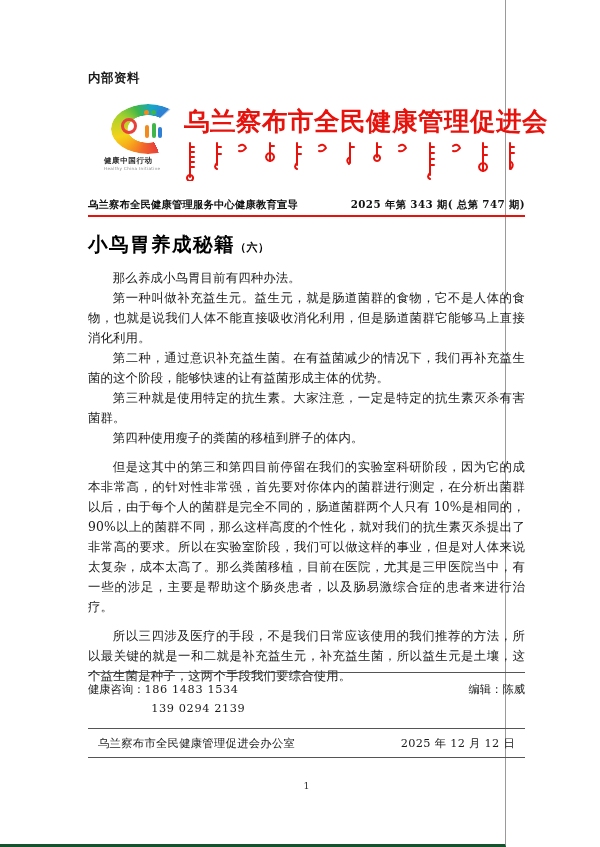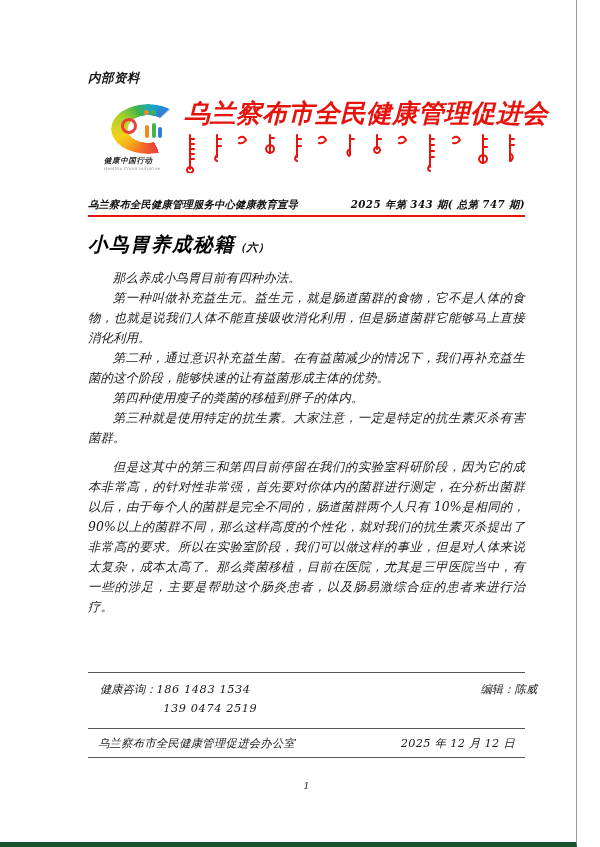--- a/index.html
+++ b/index.html
@@ -16,13 +16,12 @@
 
   .page {
     position: relative;
-    width: 577px;
+    width: 506px;
     height: 847px;
     background: #ffffff;
     box-sizing: border-box;
     border-right: 1px solid #9a9a9a;
-    border-bottom: 5px solid #14532d;
-    font-style: italic;
+    border-bottom: 3px solid #14532d;
   }
 
   .page-inner {

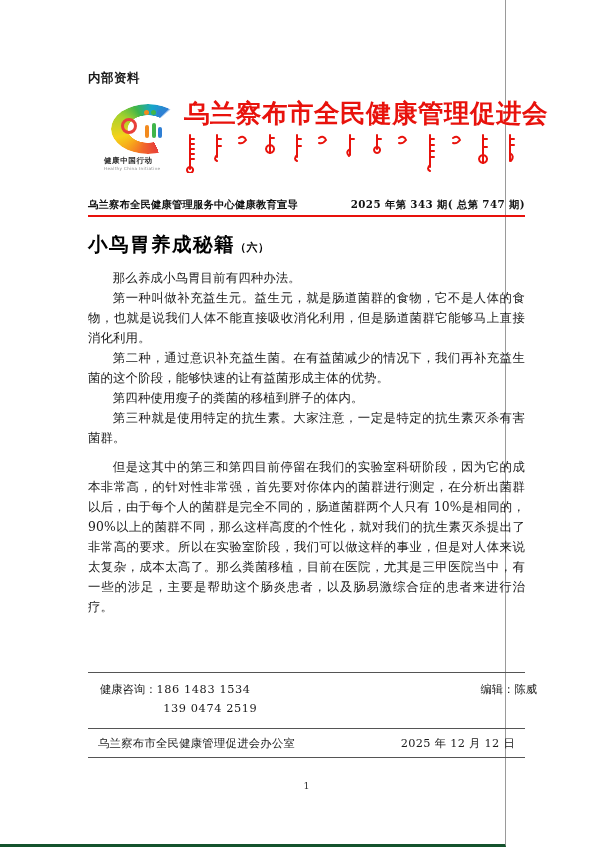--- a/index.html
+++ b/index.html
@@ -151,6 +151,7 @@
     line-height: 1.05;
     white-space: nowrap;
     font-family: "DejaVu Sans", "Liberation Sans", sans-serif;
+    margin-top: 8px;
   }
   .org-mongolian {
     margin-top: 6px;

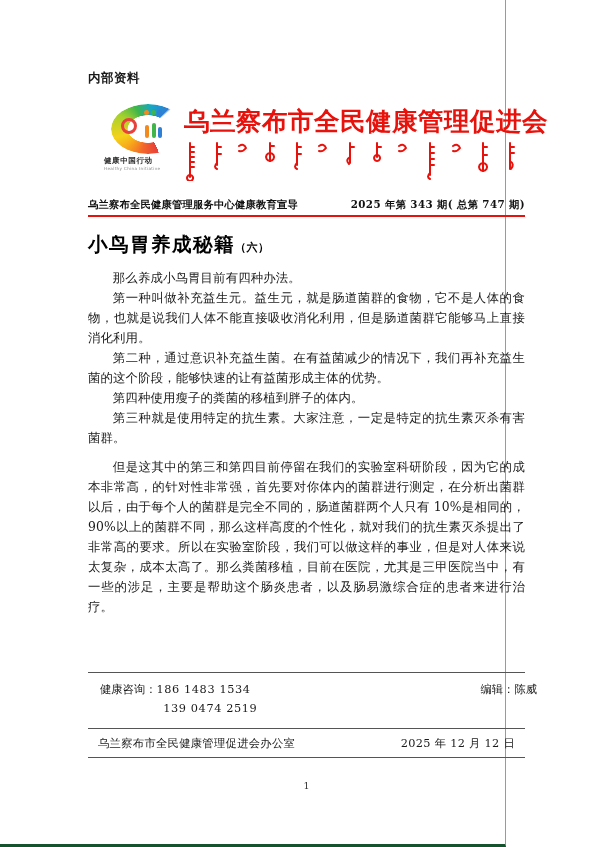--- a/index.html
+++ b/index.html
@@ -464,8 +464,8 @@
       <p>那么养成小鸟胃目前有四种办法。</p>
       <p>第一种叫做补充益生元。益生元，就是肠道菌群的食物，它不是人体的食物，也就是说我们人体不能直接吸收消化利用，但是肠道菌群它能够马上直接消化利用。</p>
       <p>第二种，通过意识补充益生菌。在有益菌减少的情况下，我们再补充益生菌的这个阶段，能够快速的让有益菌形成主体的优势。</p>
+      <p>第三种就是使用特定的抗生素。大家注意，一定是特定的抗生素灭杀有害菌群。</p>
       <p>第四种使用瘦子的粪菌的移植到胖子的体内。</p>
-      <p>第三种就是使用特定的抗生素。大家注意，一定是特定的抗生素灭杀有害菌群。</p>
       <p class="gap">但是这其中的第三和第四目前停留在我们的实验室科研阶段，因为它的成本非常高，的针对性非常强，首先要对你体内的菌群进行测定，在分析出菌群以后，由于每个人的菌群是完全不同的，肠道菌群两个人只有 10%是相同的，90%以上的菌群不同，那么这样高度的个性化，就对我们的抗生素灭杀提出了非常高的要求。所以在实验室阶段，我们可以做这样的事业，但是对人体来说太复杂，成本太高了。那么粪菌移植，目前在医院，尤其是三甲医院当中，有一些的涉足，主要是帮助这个肠炎患者，以及肠易激综合症的患者来进行治疗。</p>
     </div>
 

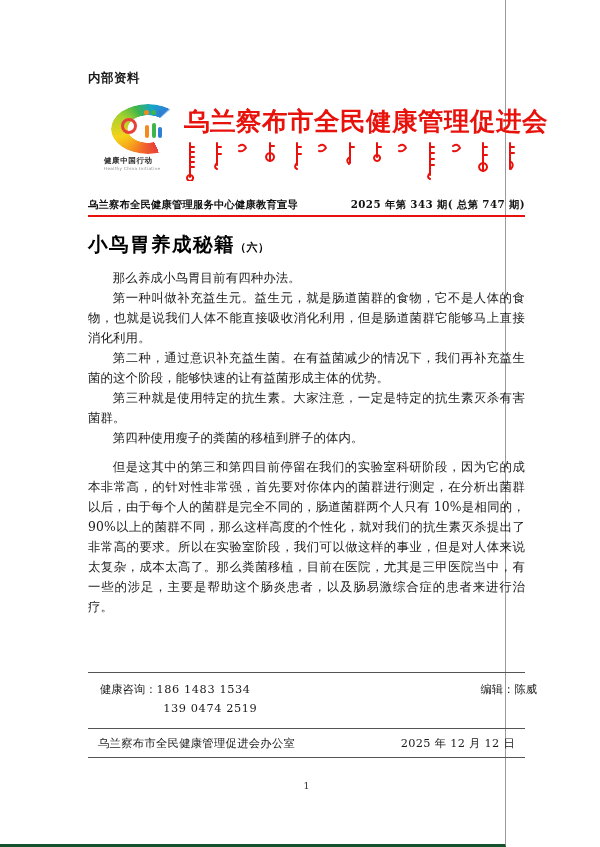--- a/index.html
+++ b/index.html
@@ -467,6 +467,7 @@
       <p>第三种就是使用特定的抗生素。大家注意，一定是特定的抗生素灭杀有害菌群。</p>
       <p>第四种使用瘦子的粪菌的移植到胖子的体内。</p>
       <p class="gap">但是这其中的第三和第四目前停留在我们的实验室科研阶段，因为它的成本非常高，的针对性非常强，首先要对你体内的菌群进行测定，在分析出菌群以后，由于每个人的菌群是完全不同的，肠道菌群两个人只有 10%是相同的，90%以上的菌群不同，那么这样高度的个性化，就对我们的抗生素灭杀提出了非常高的要求。所以在实验室阶段，我们可以做这样的事业，但是对人体来说太复杂，成本太高了。那么粪菌移植，目前在医院，尤其是三甲医院当中，有一些的涉足，主要是帮助这个肠炎患者，以及肠易激综合症的患者来进行治疗。</p>
+      <p class="gap">所以三四涉及医疗的手段，不是我们日常应该使用的我们推荐的方法，所以最关键的就是一和二就是补充益生元，补充益生菌，所以益生元是土壤，这个益生菌是种子，这两个手段我们要综合使用。</p>
     </div>
 
     <div class="rule-thin-top"></div>

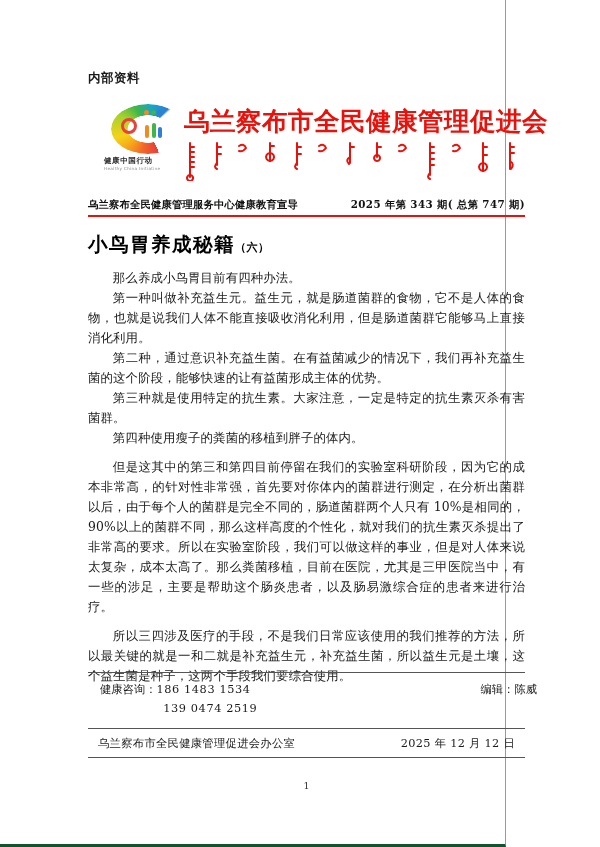--- a/index.html
+++ b/index.html
@@ -243,7 +243,7 @@
   }
   .contact {
     position: absolute;
-    left: 12px;
+    left: 0;
     top: 680px;
     width: 437px;
     font-size: 11.3px;

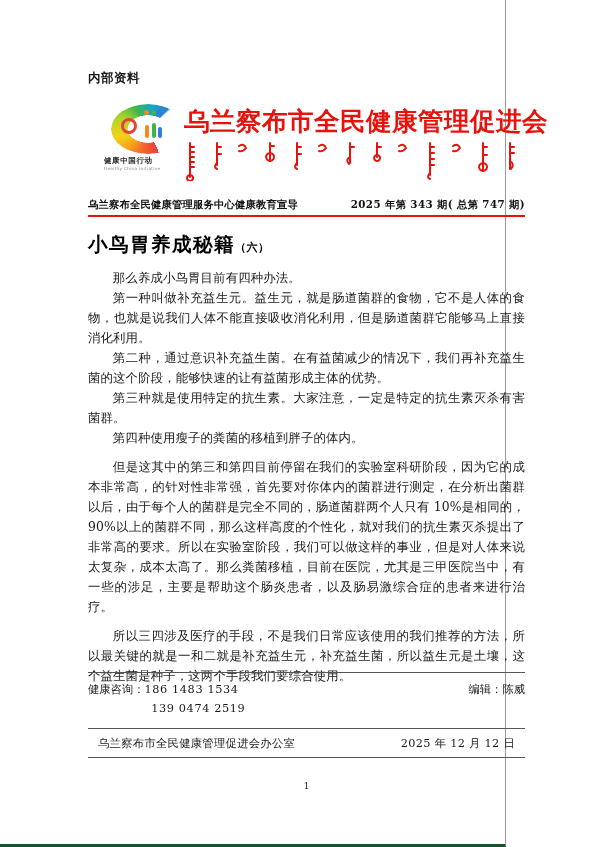--- a/index.html
+++ b/index.html
@@ -474,7 +474,7 @@
     <div class="contact">
       <div class="contact-left">
         <div><span>健康咨询：</span><span class="num">186 1483 1534</span></div>
-        <div><span class="indent"></span><span class="num">139 0474 2519</span></div>
+        <div><span class="indent"></span><span class="num">139 0294 2139</span></div>
       </div>
       <div class="contact-right">
         <div><span>编辑：</span><span>陈威</span></div>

════

What the task requires:
Images are to be left out; everything else in the material must be written out exactly.

Answer box:
--- a/index.html
+++ b/index.html
@@ -16,13 +16,12 @@
 
   .page {
     position: relative;
-    width: 577px;
+    width: 506px;
     height: 847px;
     background: #ffffff;
     box-sizing: border-box;
     border-right: 1px solid #9a9a9a;
-    border-bottom: 5px solid #14532d;
-    font-style: italic;
+    border-bottom: 3px solid #14532d;
   }
 
   .page-inner {

--- a/index.html
+++ b/index.html
@@ -151,6 +151,7 @@
     line-height: 1.05;
     white-space: nowrap;
     font-family: "DejaVu Sans", "Liberation Sans", sans-serif;
+    margin-top: 8px;
   }
   .org-mongolian {
     margin-top: 6px;

--- a/index.html
+++ b/index.html
@@ -464,8 +464,8 @@
       <p>那么养成小鸟胃目前有四种办法。</p>
       <p>第一种叫做补充益生元。益生元，就是肠道菌群的食物，它不是人体的食物，也就是说我们人体不能直接吸收消化利用，但是肠道菌群它能够马上直接消化利用。</p>
       <p>第二种，通过意识补充益生菌。在有益菌减少的情况下，我们再补充益生菌的这个阶段，能够快速的让有益菌形成主体的优势。</p>
+      <p>第三种就是使用特定的抗生素。大家注意，一定是特定的抗生素灭杀有害菌群。</p>
       <p>第四种使用瘦子的粪菌的移植到胖子的体内。</p>
-      <p>第三种就是使用特定的抗生素。大家注意，一定是特定的抗生素灭杀有害菌群。</p>
       <p class="gap">但是这其中的第三和第四目前停留在我们的实验室科研阶段，因为它的成本非常高，的针对性非常强，首先要对你体内的菌群进行测定，在分析出菌群以后，由于每个人的菌群是完全不同的，肠道菌群两个人只有 10%是相同的，90%以上的菌群不同，那么这样高度的个性化，就对我们的抗生素灭杀提出了非常高的要求。所以在实验室阶段，我们可以做这样的事业，但是对人体来说太复杂，成本太高了。那么粪菌移植，目前在医院，尤其是三甲医院当中，有一些的涉足，主要是帮助这个肠炎患者，以及肠易激综合症的患者来进行治疗。</p>
     </div>
 

--- a/index.html
+++ b/index.html
@@ -467,6 +467,7 @@
       <p>第三种就是使用特定的抗生素。大家注意，一定是特定的抗生素灭杀有害菌群。</p>
       <p>第四种使用瘦子的粪菌的移植到胖子的体内。</p>
       <p class="gap">但是这其中的第三和第四目前停留在我们的实验室科研阶段，因为它的成本非常高，的针对性非常强，首先要对你体内的菌群进行测定，在分析出菌群以后，由于每个人的菌群是完全不同的，肠道菌群两个人只有 10%是相同的，90%以上的菌群不同，那么这样高度的个性化，就对我们的抗生素灭杀提出了非常高的要求。所以在实验室阶段，我们可以做这样的事业，但是对人体来说太复杂，成本太高了。那么粪菌移植，目前在医院，尤其是三甲医院当中，有一些的涉足，主要是帮助这个肠炎患者，以及肠易激综合症的患者来进行治疗。</p>
+      <p class="gap">所以三四涉及医疗的手段，不是我们日常应该使用的我们推荐的方法，所以最关键的就是一和二就是补充益生元，补充益生菌，所以益生元是土壤，这个益生菌是种子，这两个手段我们要综合使用。</p>
     </div>
 
     <div class="rule-thin-top"></div>

--- a/index.html
+++ b/index.html
@@ -243,7 +243,7 @@
   }
   .contact {
     position: absolute;
-    left: 12px;
+    left: 0;
     top: 680px;
     width: 437px;
     font-size: 11.3px;

--- a/index.html
+++ b/index.html
@@ -474,7 +474,7 @@
     <div class="contact">
       <div class="contact-left">
         <div><span>健康咨询：</span><span class="num">186 1483 1534</span></div>
-        <div><span class="indent"></span><span class="num">139 0474 2519</span></div>
+        <div><span class="indent"></span><span class="num">139 0294 2139</span></div>
       </div>
       <div class="contact-right">
         <div><span>编辑：</span><span>陈威</span></div>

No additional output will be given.